• **Stored items from a collection**:
════════════════════

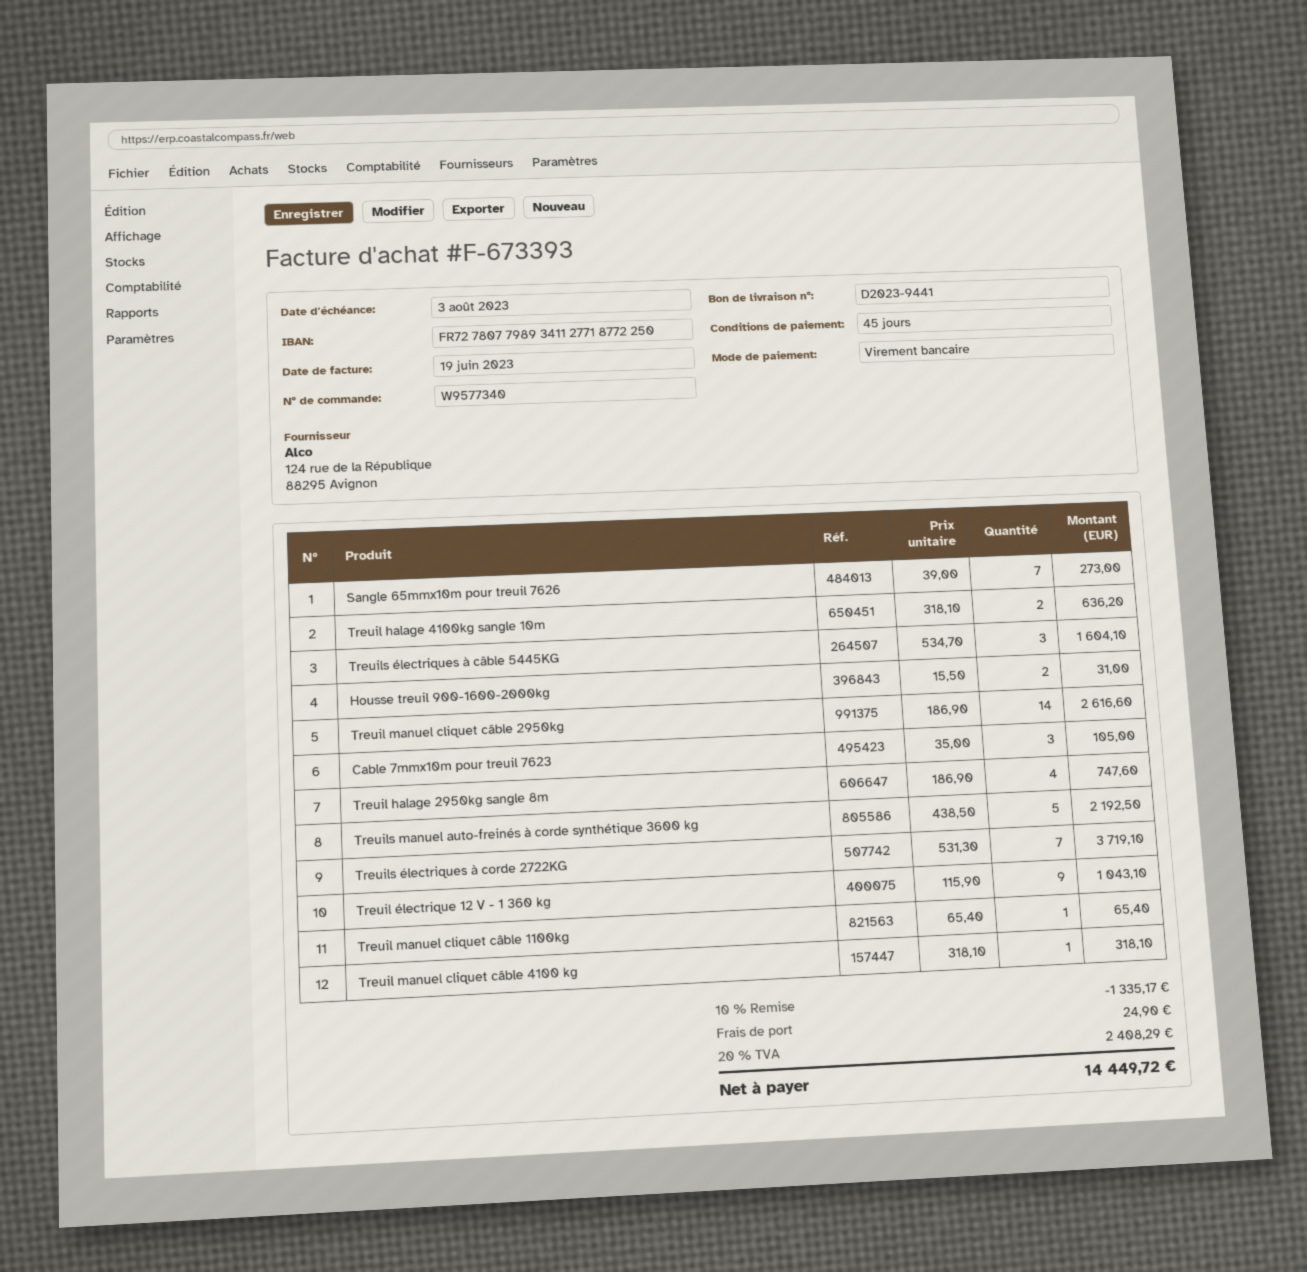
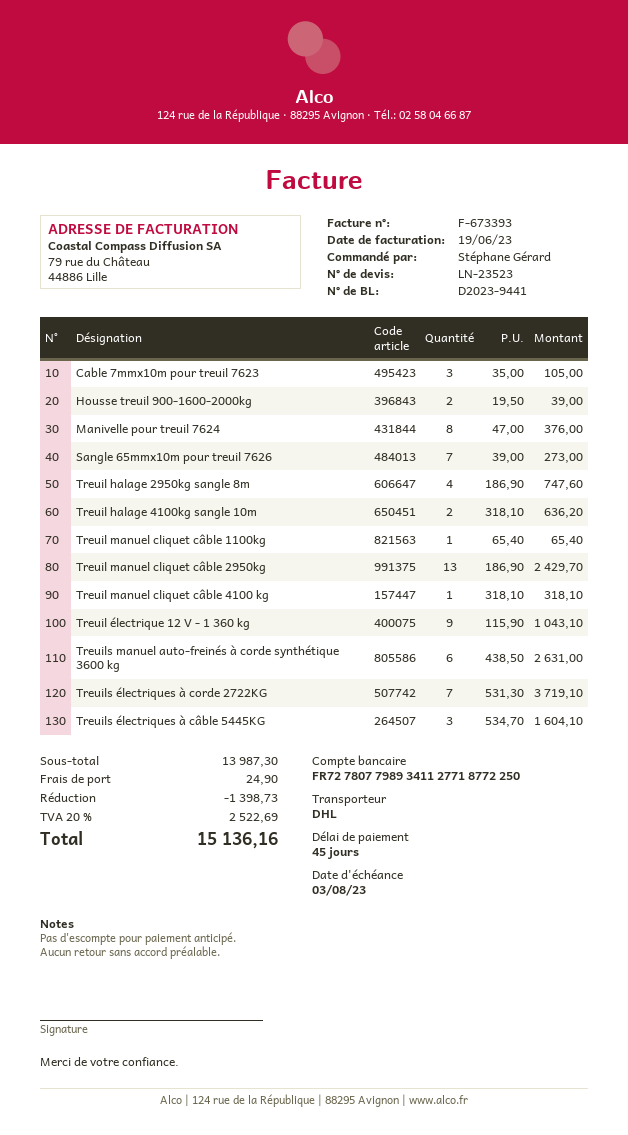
Housse treuil 900-1600-2000kg: 2 x 15.50 = 31.00 -> 2 x 19.50 = 39.00
Treuil manuel cliquet câble 2950kg: 14 x 186.90 = 2616.60 -> 13 x 186.90 = 2429.70
Treuils manuel auto-freinés à corde synthétique 3600 kg: 5 x 438.50 = 2192.50 -> 6 x 438.50 = 2631.00
Manivelle pour treuil 7624: none -> 8 x 47.00 = 376.00
discount: 1335.17 -> 1398.73
tax: 20% = 2408.29 -> 20% = 2522.69
total: 14449.72 -> 15136.16

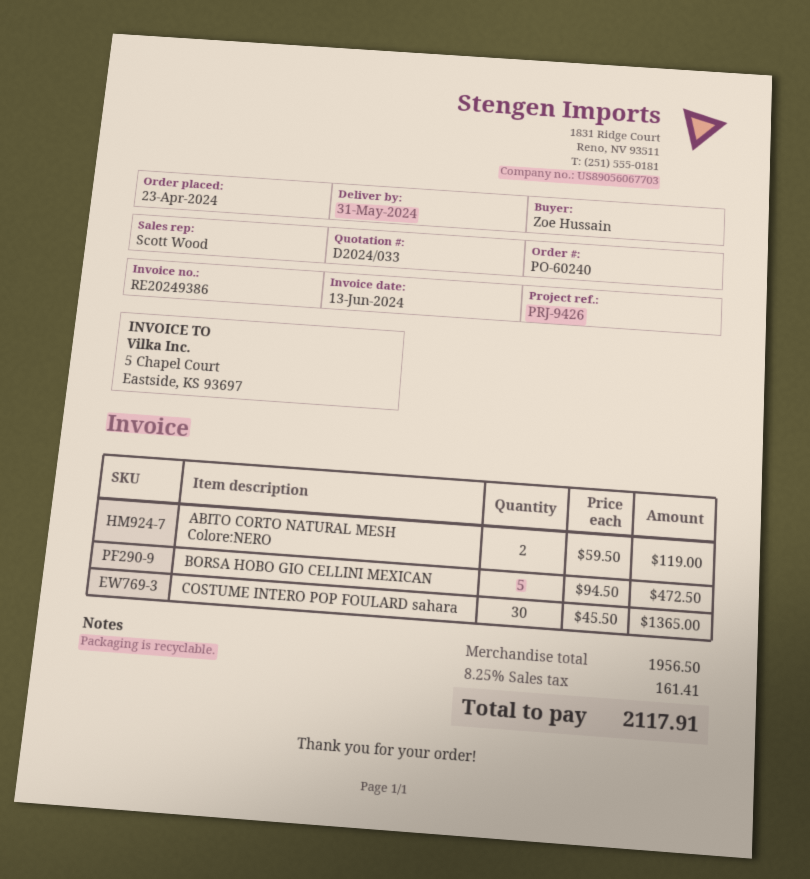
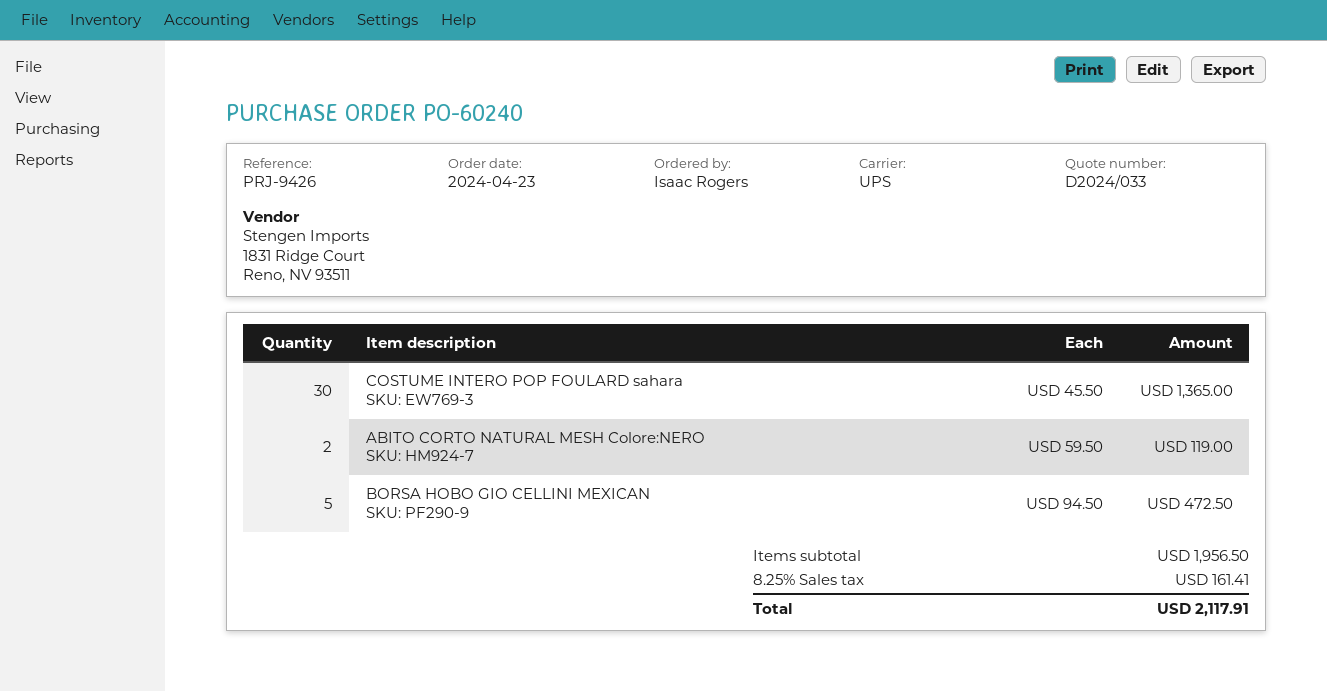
ordered by: Zoe Hussain -> Isaac Rogers

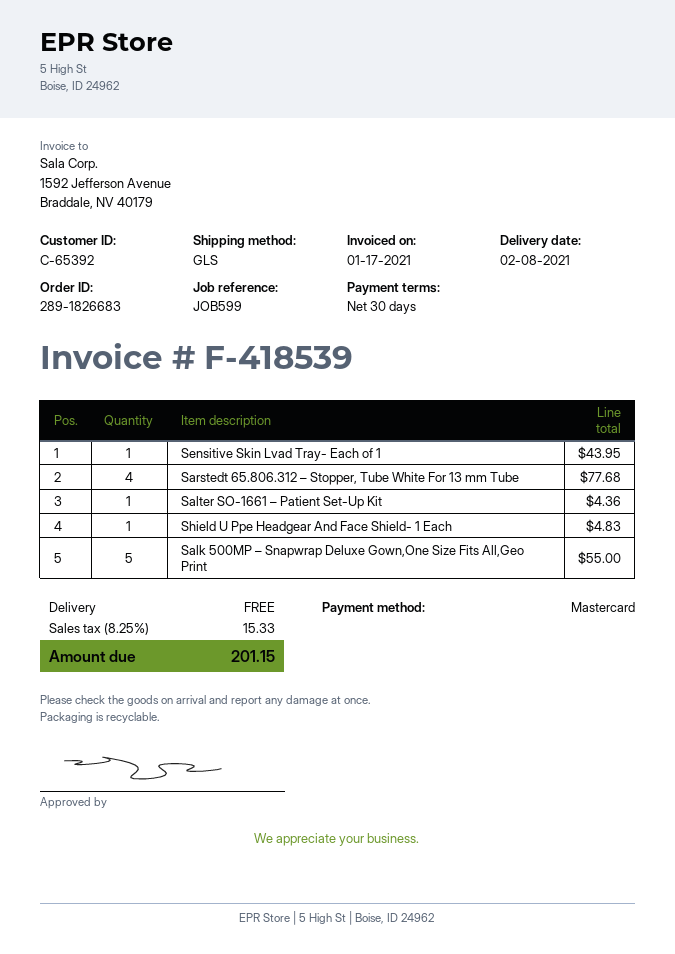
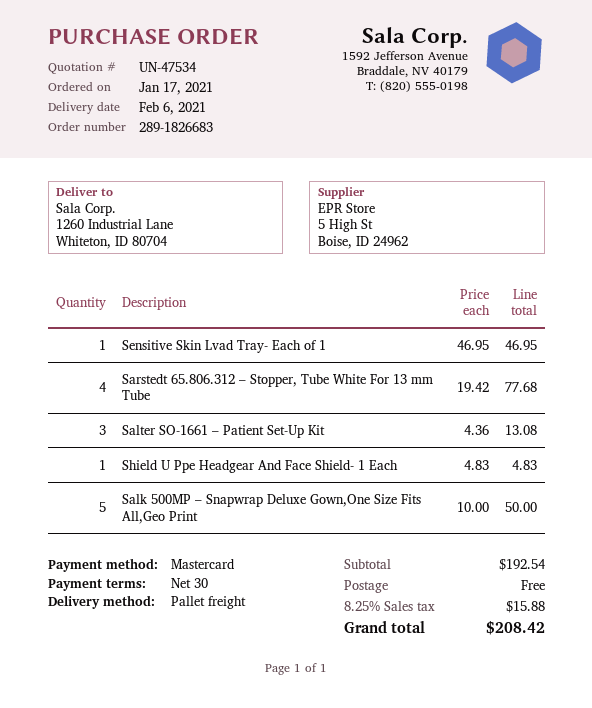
delivery date: 2021-02-08 -> 2021-02-06
shipping method: GLS -> pallet freight
Sensitive Skin Lvad Tray- Each of 1: 1 for 43.95 -> 1 for 46.95
Salter SO-1661 – Patient Set-Up Kit: 1 for 4.36 -> 3 for 13.08
Salk 500MP – Snapwrap Deluxe Gown,One Size Fits All,Geo Print: 5 for 55.00 -> 5 for 50.00
tax: 8.25% = 15.33 -> 8.25% = 15.88
total: 201.15 -> 208.42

════════════════════

The answer must be the full set of records, repeated exactly, with no pictures.

Housse treuil 900-1600-2000kg: 2 x 15.50 = 31.00 -> 2 x 19.50 = 39.00
Treuil manuel cliquet câble 2950kg: 14 x 186.90 = 2616.60 -> 13 x 186.90 = 2429.70
Treuils manuel auto-freinés à corde synthétique 3600 kg: 5 x 438.50 = 2192.50 -> 6 x 438.50 = 2631.00
Manivelle pour treuil 7624: none -> 8 x 47.00 = 376.00
discount: 1335.17 -> 1398.73
tax: 20% = 2408.29 -> 20% = 2522.69
total: 14449.72 -> 15136.16

ordered by: Zoe Hussain -> Isaac Rogers

delivery date: 2021-02-08 -> 2021-02-06
shipping method: GLS -> pallet freight
Sensitive Skin Lvad Tray- Each of 1: 1 for 43.95 -> 1 for 46.95
Salter SO-1661 – Patient Set-Up Kit: 1 for 4.36 -> 3 for 13.08
Salk 500MP – Snapwrap Deluxe Gown,One Size Fits All,Geo Print: 5 for 55.00 -> 5 for 50.00
tax: 8.25% = 15.33 -> 8.25% = 15.88
total: 201.15 -> 208.42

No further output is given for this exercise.